EXERCISE DETAILS
Tally the lines of the listing below in which the string "logique" occurs, and give the tally alone.

DATA TO USE
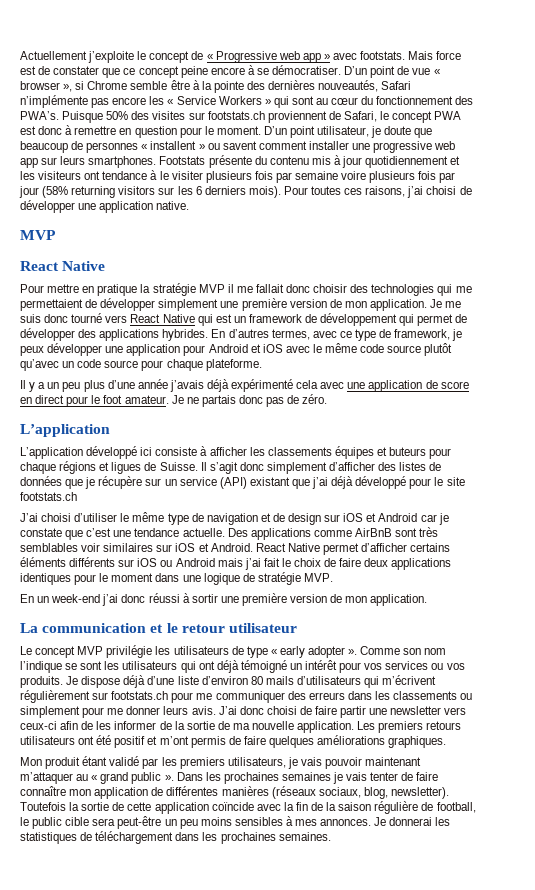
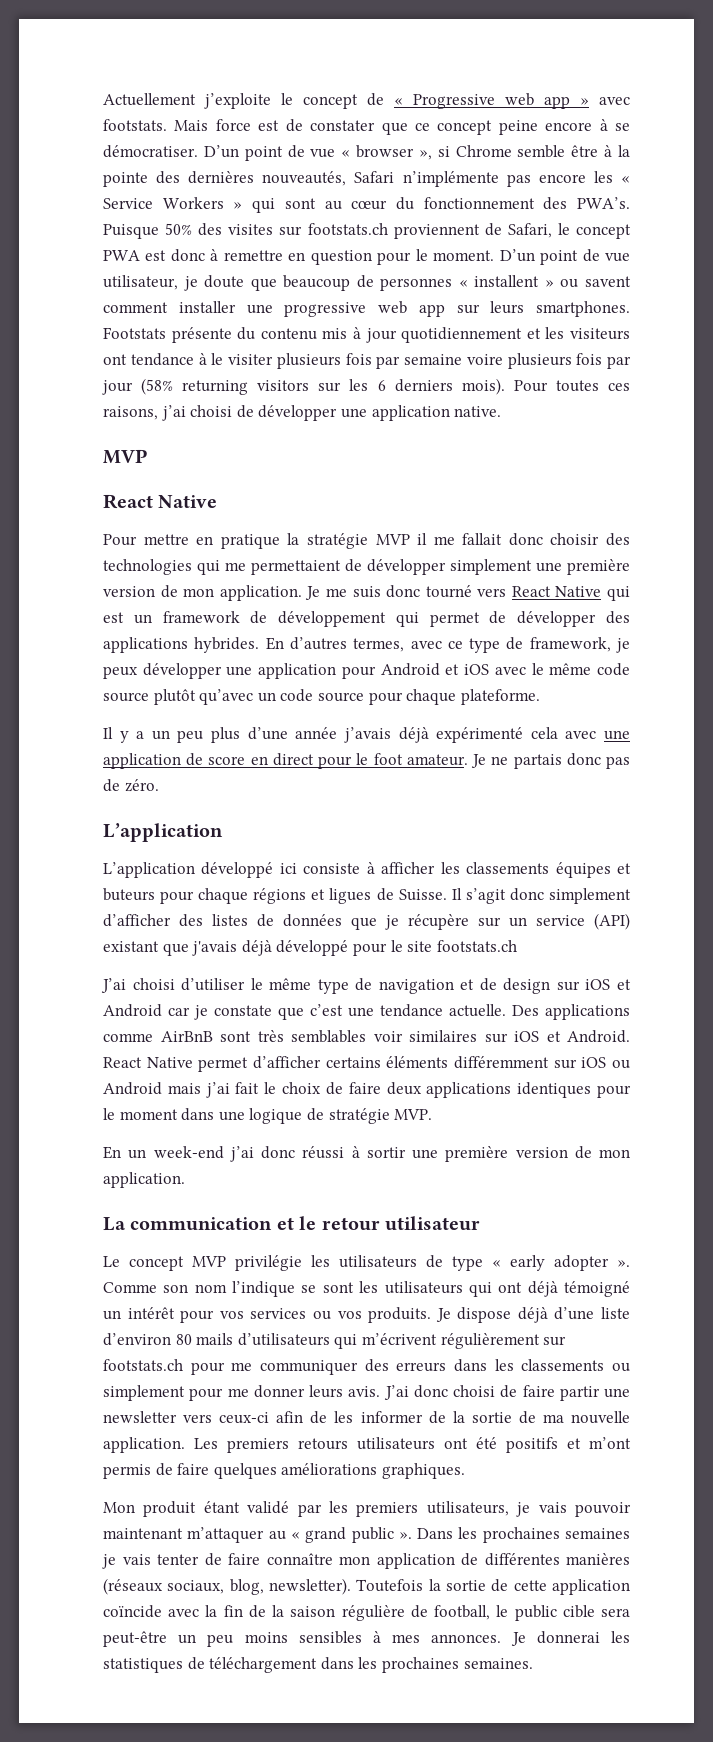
- D’un point utilisateur, je doute que beaucoup de personnes « installent » ou savent comment installer une progressive web app sur leurs smartphones.
+ D’un point de vue utilisateur, je doute que beaucoup de personnes « installent » ou savent comment installer une progressive web app sur leurs smartphones.
- Il s’agit donc simplement d’afficher des listes de données que je récupère sur un service (API) existant que j’ai déjà développé pour le site footstats.ch
+ Il s’agit donc simplement d’afficher des listes de données que je récupère sur un service (API) existant que j'avais déjà développé pour le site footstats.ch
- React Native permet d’afficher certains éléments différents sur iOS ou Android mais j’ai fait le choix de faire deux applications identiques pour le moment dans une logique de stratégie MVP.
+ React Native permet d’afficher certains éléments différemment sur iOS ou Android mais j’ai fait le choix de faire deux applications identiques pour le moment dans une logique de stratégie MVP.
- Les premiers retours utilisateurs ont été positif et m’ont permis de faire quelques améliorations graphiques.
+ Les premiers retours utilisateurs ont été positifs et m’ont permis de faire quelques améliorations graphiques.

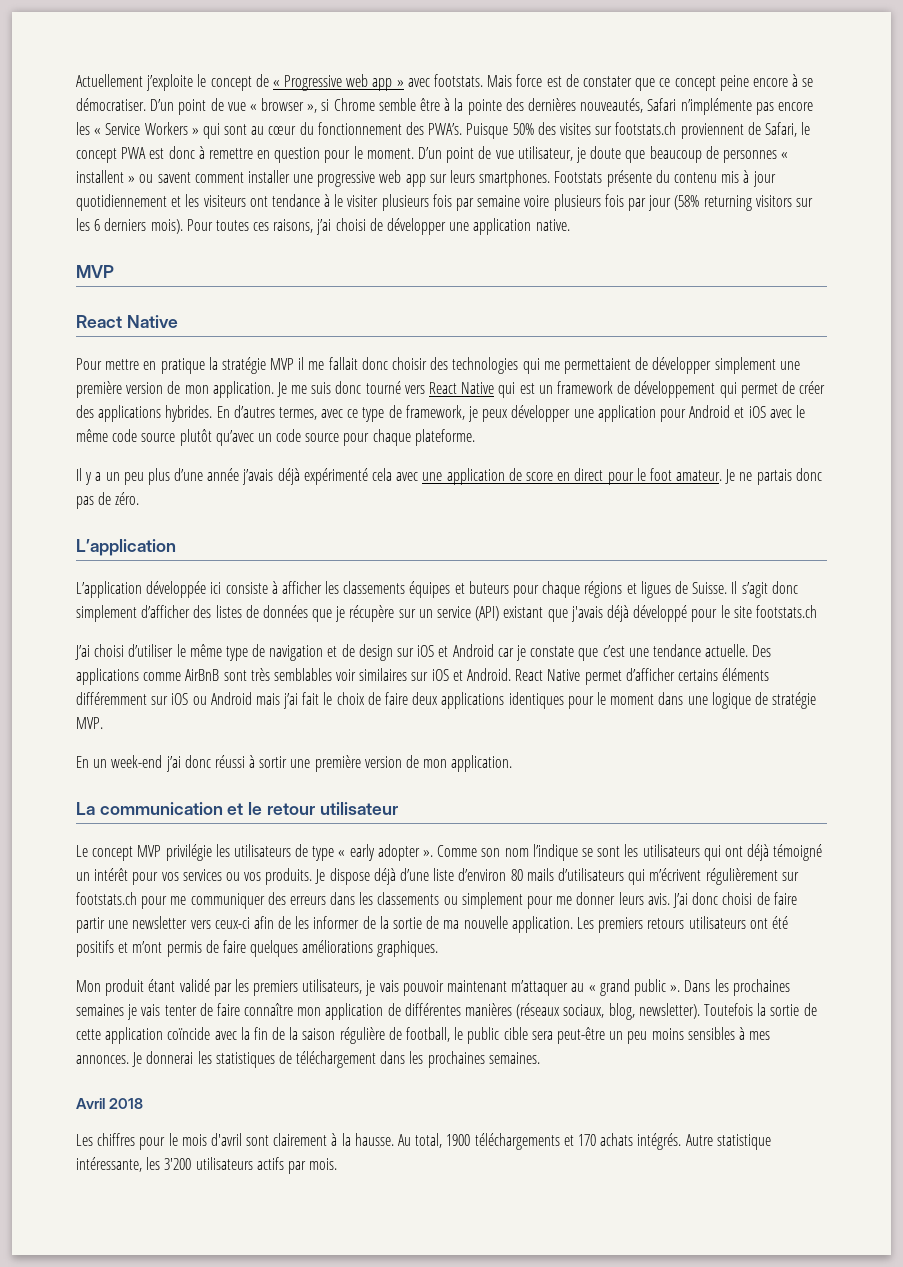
- Je me suis donc tourné vers React Native qui est un framework de développement qui permet de développer des applications hybrides.
+ Je me suis donc tourné vers React Native qui est un framework de développement qui permet de créer des applications hybrides.
- L’application développé ici consiste à afficher les classements équipes et buteurs pour chaque régions et ligues de Suisse.
+ L’application développée ici consiste à afficher les classements équipes et buteurs pour chaque régions et ligues de Suisse.
+ Avril 2018
+ Les chiffres pour le mois d'avril sont clairement à la hausse. Au total, 1900 téléchargements et 170 achats intégrés. Autre statistique intéressante, les 3'200 utilisateurs actifs par mois.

SOLVED PROBLEM
2